Defendants did not raise standing in their Motion to Dismiss (Doc. 14), but it “is well established that any party, including the court sua sponte, can raise the issue of standing for the first time at any stage of the litigation.” New England Health Care Emps. Pension Fund v. Woodruff, 512 F.3d 1283, 1288 (10th Cir. 2008).

There is one possible exception recognized by some courts when “a nonparty is in some form of close privity with a named party or where the nonparty's interests were directly or strongly affected by the judgment.” Johnson, 2021 WL 3134277, at *6 (quoting Bridgeport Music, 714 F.3d at 940Z1). The exception, however, is “exceedingly narrow” and “limited to circumstances where the nonparty's rights were not adequately represented by the parties.” Id. (citations omitted). Here, this Court ruled that Mr. Wellington's rights were adequately represented by Ms. Wellington when it denied his Motion to Intervene, so this exception does not apply to Mr. Wellington. MTGLQ I, (Doc. 77).

Otherwise, “intervention is the method by which a nonparty achieves standing to make a Rule 60(b) motion.” Payne, 322 F.R.D. at 680. Mr.
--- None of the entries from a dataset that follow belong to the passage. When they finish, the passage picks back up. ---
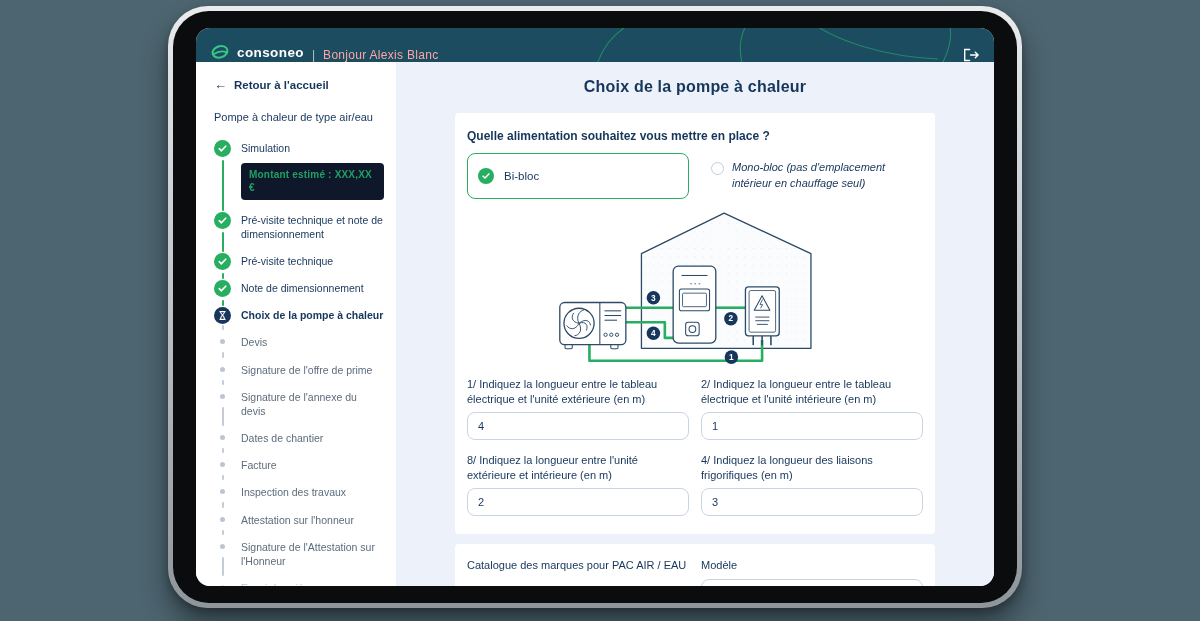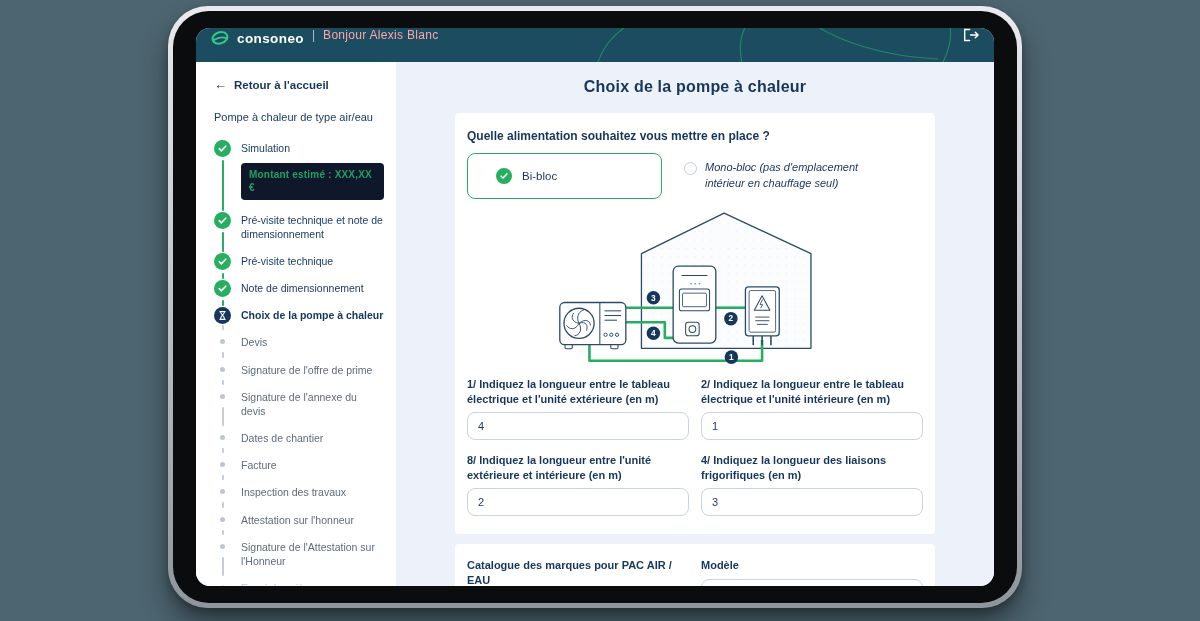"consoneo" .appbar { align-items: flex-start -> flex-end }
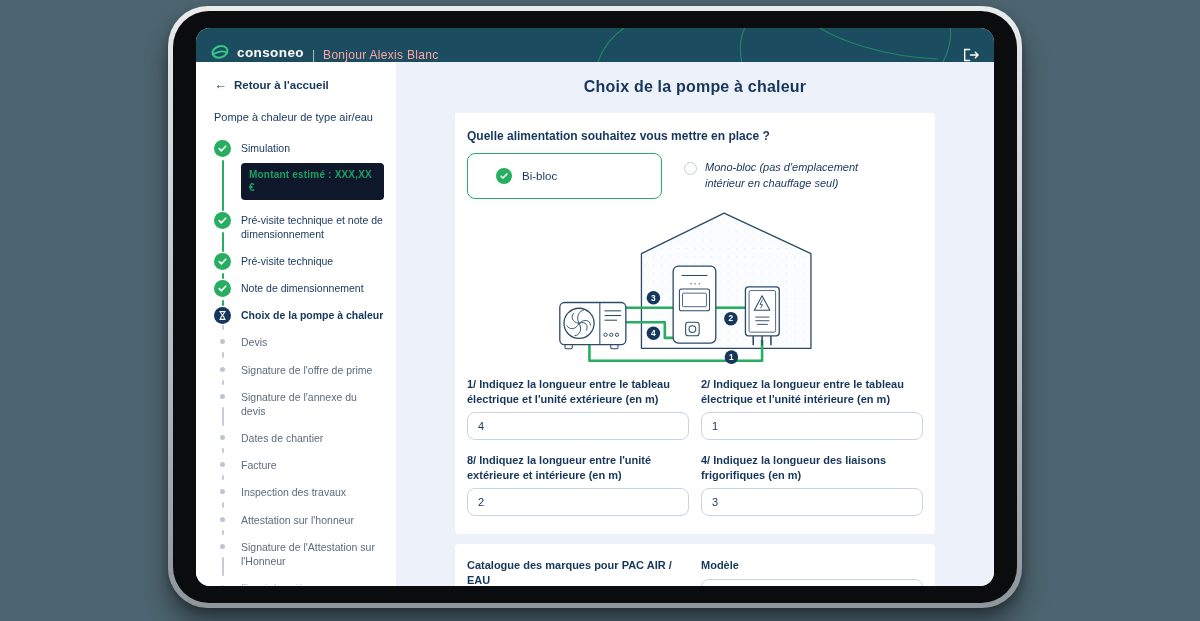"Bi-bloc" .option-selected { padding: 0 28px -> 0 10px; width: 195px -> 222px }
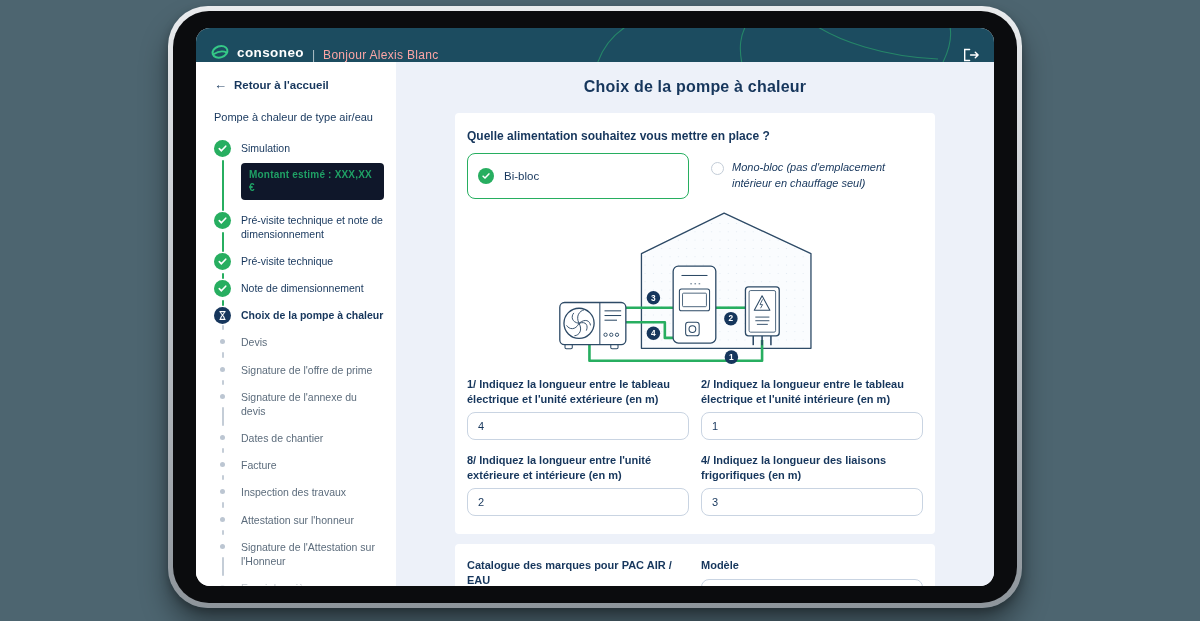"1/ Indiquez la longueur entre" .field-label { font-weight: bold -> normal }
Wellington has twice sought intervention in MTGLQ I. He has had his opportunity to raise these arguments. Now he lacks standing to bring a Rule 60 independent action-especially in what appears to be an attempt to evade and relitigate the Court's prior rulings and to delay justice in the underlying case.

ii. The Action is Barred by Claim Preclusion

Alternatively, if Mr. Wellington does have standing, his action is clearly barred by claim preclusion and fails the Rule 60 standard.

An initial note: Mr. Wellington styles his complaint as arising under Rule 60(d). That subsection is titled “Other Powers to Grant Relief' and states: “This rule does not limit a court's power to: (1) entertain an independent action to relieve a party from a judgment, order, or proceeding.” Fed.R.Civ.P. 60(d)(1). The Tenth Circuit has said that “[n]o such thing as a Rule 60(d)(1) motion actually exists.” McIntosh v. Pruitt, 832 Fed.Appx. 540, 542 n.l (10th Cir. 2020). In a recent case, another court in this Circuit instead construed a self-styled Rule 60(d)(1) motion as a Rule 60(b) motion. United States v. Solarin, No. 21-1090, 2021 WL 2879134, at *3 (10th Cir. July 9, 2021) (describing unpublished district court order). So, this Court will also construe this action as brought pursuant to Rule 60(b).

Regardless of the rule cited, it is clear that independent actions for relief do, in fact, exist, and face a very high standard. See United States v. Beggerly, 524 U.S. 38, 45 (1998). In Beggerly, the Supreme Court addressed an independent action for relief-again by reference to the enumerated reasons in Rule 60(b)-and declared that, “Independent actions must, if Rule 60(b) is to be interpreted as a coherent whole, be reserved for those cases of injustice which, in certain instances, are deemed sufficiently gross to demand a departure from rigid adherence to the doctrine of res judicata.” Id. at 46 (text only). Or, more succinctly: “[a]n independent action should be available only to prevent a grave miscarriage of justice.” Id. at 47 (emphasis added).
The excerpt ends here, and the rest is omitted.